Para conquistar seu espaço profissional, fez diversos treinamentos e formou-se em Processamento de Dados. Evoluiu junto com a empresa, sendo um dos precursores na área de tecnologia na Garcia. Para ele, porém, tanto tempo no mesmo lugar - coisa rara hoje em dia - não significa estagnação. ''Houve momentos em que o mercado me ofereceu outras oportunidades, mas a empresa nunca quis me perder como profissional, me tratou como um talento a ser valorizado'', reconhece.
Ele observa, no entanto, que o mercado hoje é dinâmico, e as empresas assediam mais os jovens profissionais. ''Meu filho de 19 anos, que também atua na área de tecnologia, já passou por quatro empresas em dois anos'', diz.
Casado e pai de dois adolescentes, Klein reconhece a importância do emprego formal em sua vida. ''Quando jovem, não tinha tanto essa noção, mas depois de casado passei a valorizar mais o que a formalização do emprego me oferecia, como esta certa segurança para a família, principalmente na parte de assistencialismo'', observa Klein
Sonhos
Aos 17 anos e cheia de sonhos, Ana Luisa Preto tirou nesta semana a sua primeira carteira de trabalho. ''É uma sensação muito boa de independência, de estar crescendo e me tornando maior de idade. No Brasil que ainda tem desemprego, espero ser uma exceção'', diz. Mais do que um emprego formal, ela busca ser reconhecida e valorizada na profissão que pretende trilhar por paixão e afinidade: a carreira artística.
Ana Luisa faz trabalhos como modelo desde os 4 anos de idade e formou-se na área recentemente. No momento, a carteira de trabalho vai ajudá-la a conquistar o registro profissional e alavancar mais serviços na região, onde já atua como modelo. A garota, porém, quer ir mais longe. Está cursando o primeiro ano da faculdade de Artes Cênicas, com olhos voltados para o teatro dos grandes centros.

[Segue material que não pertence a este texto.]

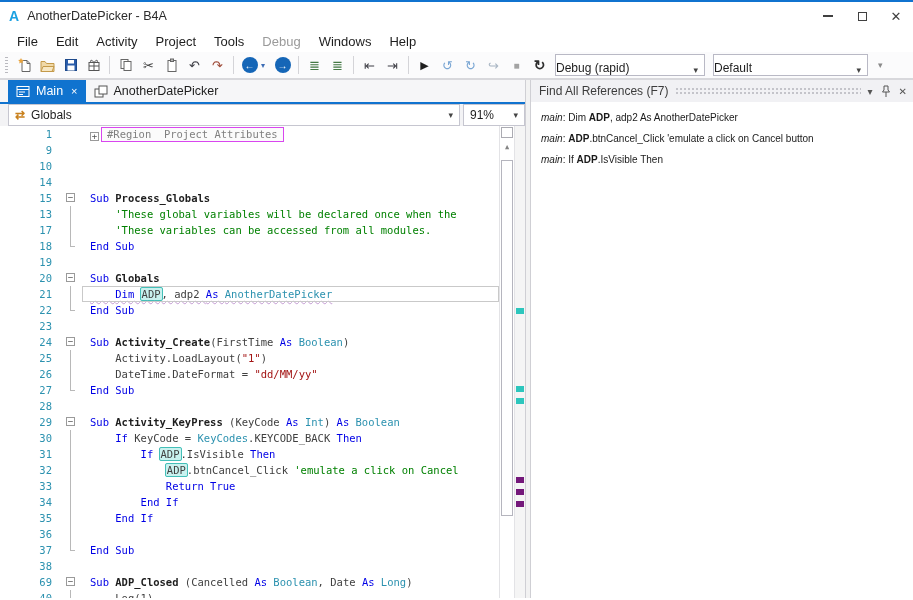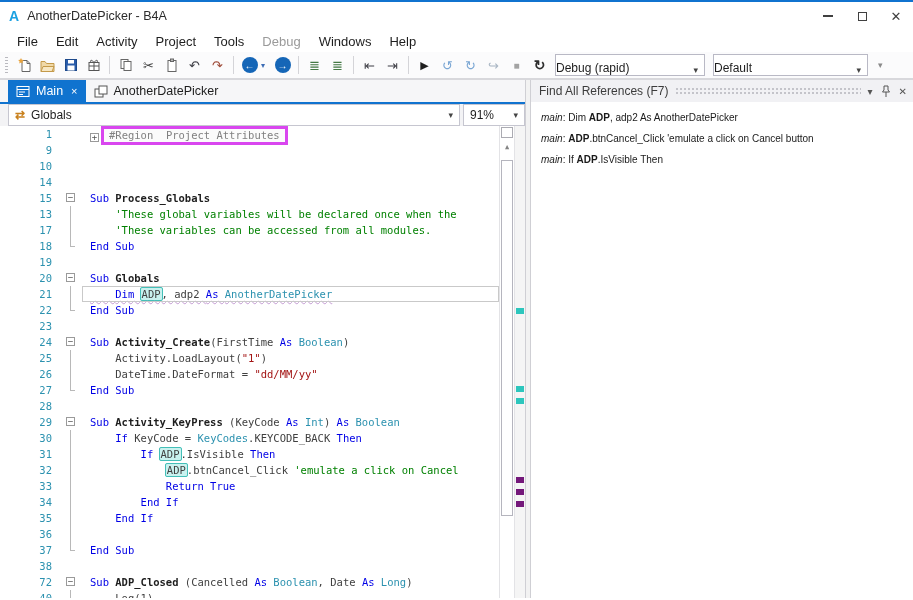--- a/index.html
+++ b/index.html
@@ -59,21 +59,21 @@
   .codec{flex:1;padding-left:8px;color:#404040;}
   .row.cur .codec{outline:1px solid #c9c9c9;outline-offset:-1px;}
   .fbox{position:absolute;left:2px;top:3px;width:9px;height:9px;border:1px solid #9a9a9a;background:#fff;
         font-size:9px;line-height:7px;text-align:center;color:#555;}
   .fline{position:absolute;left:6px;top:0;bottom:0;border-left:1px solid #b8b8b8;}
   .flend{position:absolute;left:6px;top:0;height:9px;width:5px;border-left:1px solid #b8b8b8;border-bottom:1px solid #b8b8b8;}
   .plusbox{display:inline-block;width:9px;height:9px;border:1px solid #9a9a9a;background:#fff;font-size:9px;
         line-height:7px;text-align:center;color:#555;margin-right:2px;vertical-align:-1px;}
   .k{color:#0000e6;} .t{color:#2b91af;} .c{color:#008000;} .s{color:#a31515;}
   .p{color:#404040;} .b{color:#1e1e1e;font-weight:bold;}
-  .r{display:inline-block;border:3px solid #d946ef;color:#808080;padding:0 5px;line-height:13px;background:#fbfbfb;}
+  .r{display:inline-block;border:1px solid #d946ef;color:#808080;padding:0 5px;line-height:13px;background:#fbfbfb;}
   .hl{background:#c9f2ef;border:1px solid #44bfb8;border-radius:2px;padding:0 1px;margin:0 -1px;}
   .wavy{text-decoration:underline;text-decoration-style:wavy;text-decoration-color:#c39bd3;
         text-underline-offset:2px;text-decoration-thickness:1px;margin-top:44px;}
   
   .vscroll{position:absolute;right:10px;top:0;bottom:0;width:16px;background:#fff;border-left:1px solid #e3e3e6;border-right:1px solid #e3e3e6;}
   .vs-handle{height:11px;margin:1px 1px 2px 1px;border:1px solid #ababb2;background:#fff;}
   .vs-up{height:14px;display:flex;align-items:center;justify-content:center;font-size:7px;color:#848484;}
   .vs-thumb{position:absolute;left:1px;right:1px;top:34px;height:356px;border:1px solid #b5b5be;background:#fff;}
   .markers{position:absolute;right:0;top:0;bottom:0;width:10px;background:#f5f5f5;}
   .mark{position:absolute;left:1px;width:8px;height:6px;}
@@ -257,21 +257,21 @@
             <div class="row"><div class="ln">29</div><div class="foldc"><span class="fbox">−</span></div><div class="codec"><span class="k">Sub </span><span class="b">Activity_KeyPress</span><span class="p"> (KeyCode </span><span class="k">As </span><span class="t">Int</span><span class="p">) </span><span class="k">As </span><span class="t">Boolean</span></div></div>
             <div class="row"><div class="ln">30</div><div class="foldc"><span class="fline"></span></div><div class="codec"><span class="p">    </span><span class="k">If </span><span class="p">KeyCode = </span><span class="t">KeyCodes</span><span class="p">.KEYCODE_BACK </span><span class="k">Then</span></div></div>
             <div class="row"><div class="ln">31</div><div class="foldc"><span class="fline"></span></div><div class="codec"><span class="p">        </span><span class="k">If </span><span class="hl">ADP</span><span class="p">.IsVisible </span><span class="k">Then</span></div></div>
             <div class="row"><div class="ln">32</div><div class="foldc"><span class="fline"></span></div><div class="codec"><span class="p">            </span><span class="hl">ADP</span><span class="p">.btnCancel_Click </span><span class="c">'emulate a click on Cancel</span></div></div>
             <div class="row"><div class="ln">33</div><div class="foldc"><span class="fline"></span></div><div class="codec"><span class="p">            </span><span class="k">Return True</span></div></div>
             <div class="row"><div class="ln">34</div><div class="foldc"><span class="fline"></span></div><div class="codec"><span class="p">        </span><span class="k">End If</span></div></div>
             <div class="row"><div class="ln">35</div><div class="foldc"><span class="fline"></span></div><div class="codec"><span class="p">    </span><span class="k">End If</span></div></div>
             <div class="row"><div class="ln">36</div><div class="foldc"><span class="fline"></span></div></div>
             <div class="row"><div class="ln">37</div><div class="foldc"><span class="flend"></span></div><div class="codec"><span class="k">End Sub</span></div></div>
             <div class="row"><div class="ln">38</div><div class="foldc"></div><div class="codec"></div></div>
-            <div class="row"><div class="ln">72</div><div class="foldc"><span class="fbox">−</span></div><div class="codec"><span class="k">Sub </span><span class="b">ADP_Closed</span><span class="p"> (Cancelled </span><span class="k">As </span><span class="t">Boolean</span><span class="p">, Date </span><span class="k">As </span><span class="t">Long</span><span class="p">)</span></div></div>
+            <div class="row"><div class="ln">69</div><div class="foldc"><span class="fbox">−</span></div><div class="codec"><span class="k">Sub </span><span class="b">ADP_Closed</span><span class="p"> (Cancelled </span><span class="k">As </span><span class="t">Boolean</span><span class="p">, Date </span><span class="k">As </span><span class="t">Long</span><span class="p">)</span></div></div>
             <div class="row"><div class="ln">40</div><div class="foldc"><span class="fline"></span></div><div class="codec"><span class="p">    Log(1)</span></div></div>
           </div>
         <div class="vscroll">
           <div class="vs-handle"></div>
           <div class="vs-up">▲</div>
           <div class="vs-thumb"></div>
         </div>
         <div class="markers" id="markers">
             <div class="mark" style="top: 182px; background: rgb(45, 198, 189);"></div>
             <div class="mark" style="top: 260px; background: rgb(45, 198, 189);"></div>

''Desde que assisti ao primeiro filme de Charles Chaplin, me apaixonei e decidi que queria ser atriz. Sei que é muito complicado pensar em emprego nesta área. Sei também que terei que comprovar meu talento e, principalmente, correr atrás. Mas tenho certeza que é isso o que quero e me sinto muito à vontade na área'', reconhece com segurança.